Adults having physiotherapy for PFPS.
What does the study involve?
Participants have a thorough screening examination to assess their condition and complete questionnaires. A physiotherapist carries out two movement tests on both knees and assesses pain levels using an established scoring system. The session takes around 90 minutes and is carried out in the physiotherapy clinic.
What are the possible benefits and risks of participating?
A benefit of taking part in this study is that all participants will have a thorough assessment of their knee problems. There are no specific risks to participants.
Where is the study run from?
Hans & Olaf Physiotherapy Centre (Hans & Olaf Fysioterapi) (Norway)
When is the study starting and how long is it expected to run for?

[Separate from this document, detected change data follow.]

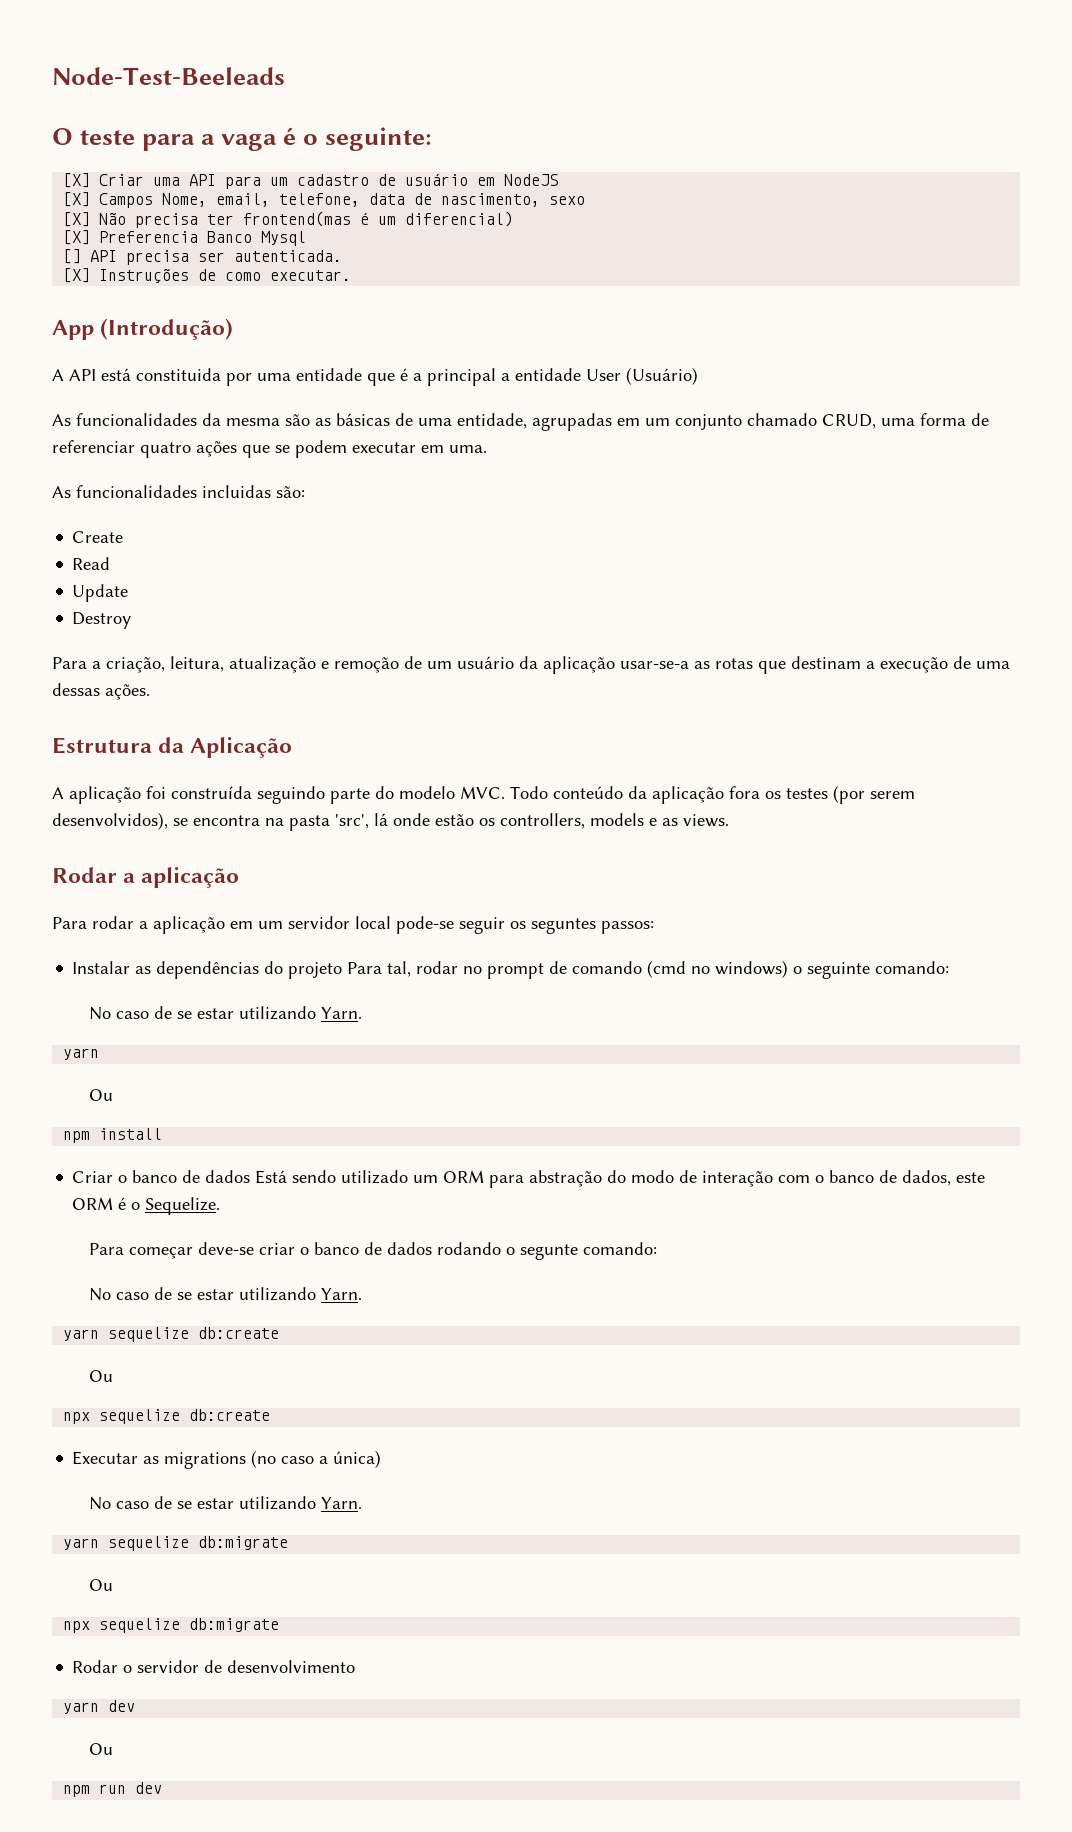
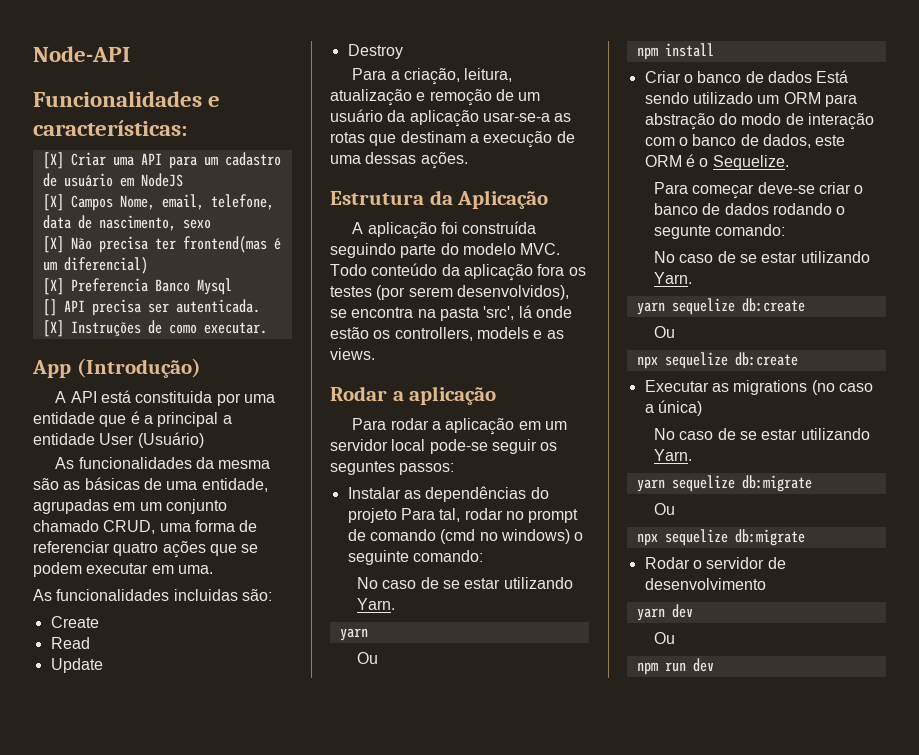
- Node-Test-Beeleads
- O teste para a vaga é o seguinte:
+ Node-API
+ Funcionalidades e características:

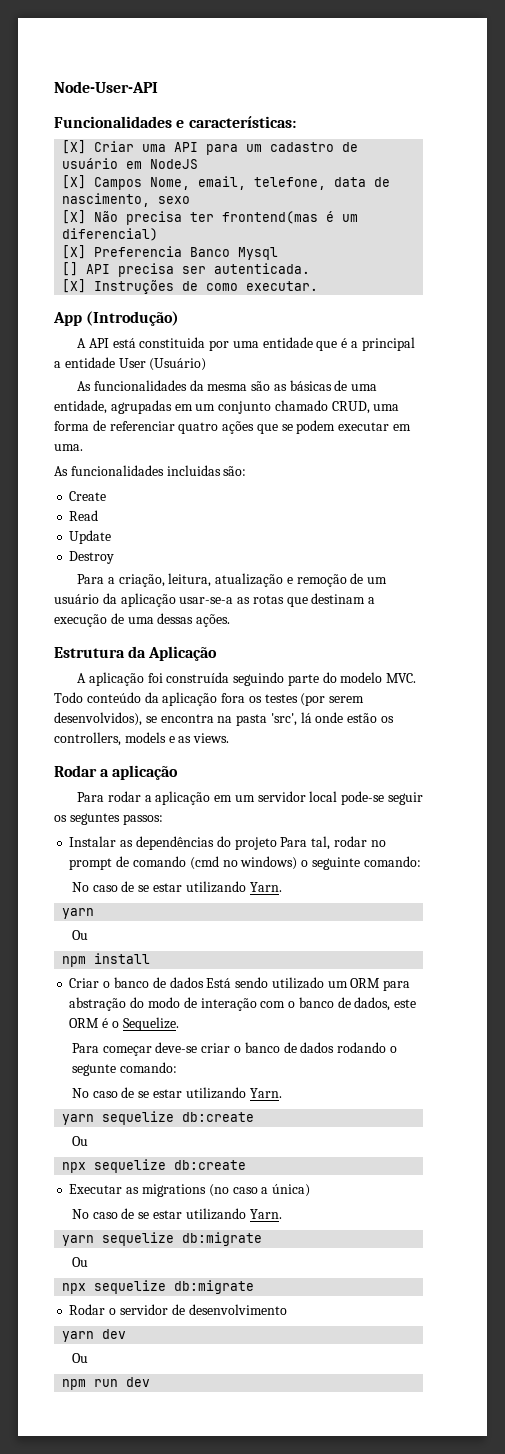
- Node-API
+ Node-User-API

January 2010 to October 2010
Who is funding the study?
Norwegian Fund for Postgraduate Training in Physiotherapy (Norway)
Who is the main contact?
Ms K Vegstein
Contact information
Scientific
Lysaker Manuellterapi
PO Box 24
Lysaker
1324
Norway
Study information
| Primary study design | Observational |
|---|---|
| Study design | Cross sectional pilot study |
| Secondary study design | Cross sectional study |
| Study type | Participant information sheet |
| Scientific title | Neurodynamic test in patellofemoral pain syndrome: a pilot study |
| Study objectives | Is there increased mechanosensitivity in the femoral nerve in patients with unilateral PFPS (patellofemoral pain syndrome)? |
| Ethics approval(s) | 1. University of Bergen, 2010. 2.REK (Regional Committee for Medical and Health Research Ethics), Norway. |
| Health condition(s) or problem(s) studied | Patellofemoral pain syndrome |
| Intervention | Neurodynamic testing of the femoral nerve: 1. Butler prone knee bend (PKB) test 2. Butler slump knee bend (SKB) test 3. Maitland Posterior- Anterior (PA) unilateral movement. test for lumbar segmental pain |
| Intervention type | Other |
| Primary outcome measure(s) |
Levels of pain experienced during neurodynamic testing, assessed using a numeric pain scoring system. |
| Key secondary outcome measure(s) |
PA unilateral test to investigate whether patients suffer from back pain on the PFPS affected side. |
| Completion date | 31/10/2010 |
Eligibility
| Participant type(s) | Patient |
|---|---|
| Age group | Adult |
| Lower age limit | 18 Years |
| Sex | All |
| Target sample size at registration | 12 |
| Total final enrolment | 12 |
| Key inclusion criteria | 1. Adults aged 18–44 diagnosed with unilateral PFPS 2. Patients with a pain history of more than 3 months (i.e. chronic pain) and which is experienced during rest and/or during physical (e.g. pain when doing knee bends, using stairs or taking part in sports or exercise activities). 3. Patients able to carry out normal daily activities |
| Key exclusion criteria | 1. Patients with known intraarticular disorders or other systemic pathological conditions 2. Patients who have undergone previous surgery or suffered knee trauma in the affected leg 3. Patients who have received knee injections within 3 months of taking part in the trial |
| Date of first enrolment | 01/05/2010 |
| Date of final enrolment | 30/08/2010 |
Locations
Countries of recruitment
- Norway
Study participating centre
Oslo
0181
Norway
Results and Publications
| Individual participant data (IPD) Intention to share | Yes |
|---|---|
| IPD sharing plan summary | Available on request |
| IPD sharing plan |
Study outputs
| Output type | Details | Date created | Date added | Peer reviewed? | Patient-facing? |
|---|---|---|---|---|---|
| Results article | results | 08/05/2019 | 14/05/2019 | Yes | No |
| Participant information sheet | Participant information sheet | 11/11/2025 | 11/11/2025 | No | Yes |
Editorial Notes
14/05/2019: Publication reference and total final enrolment added.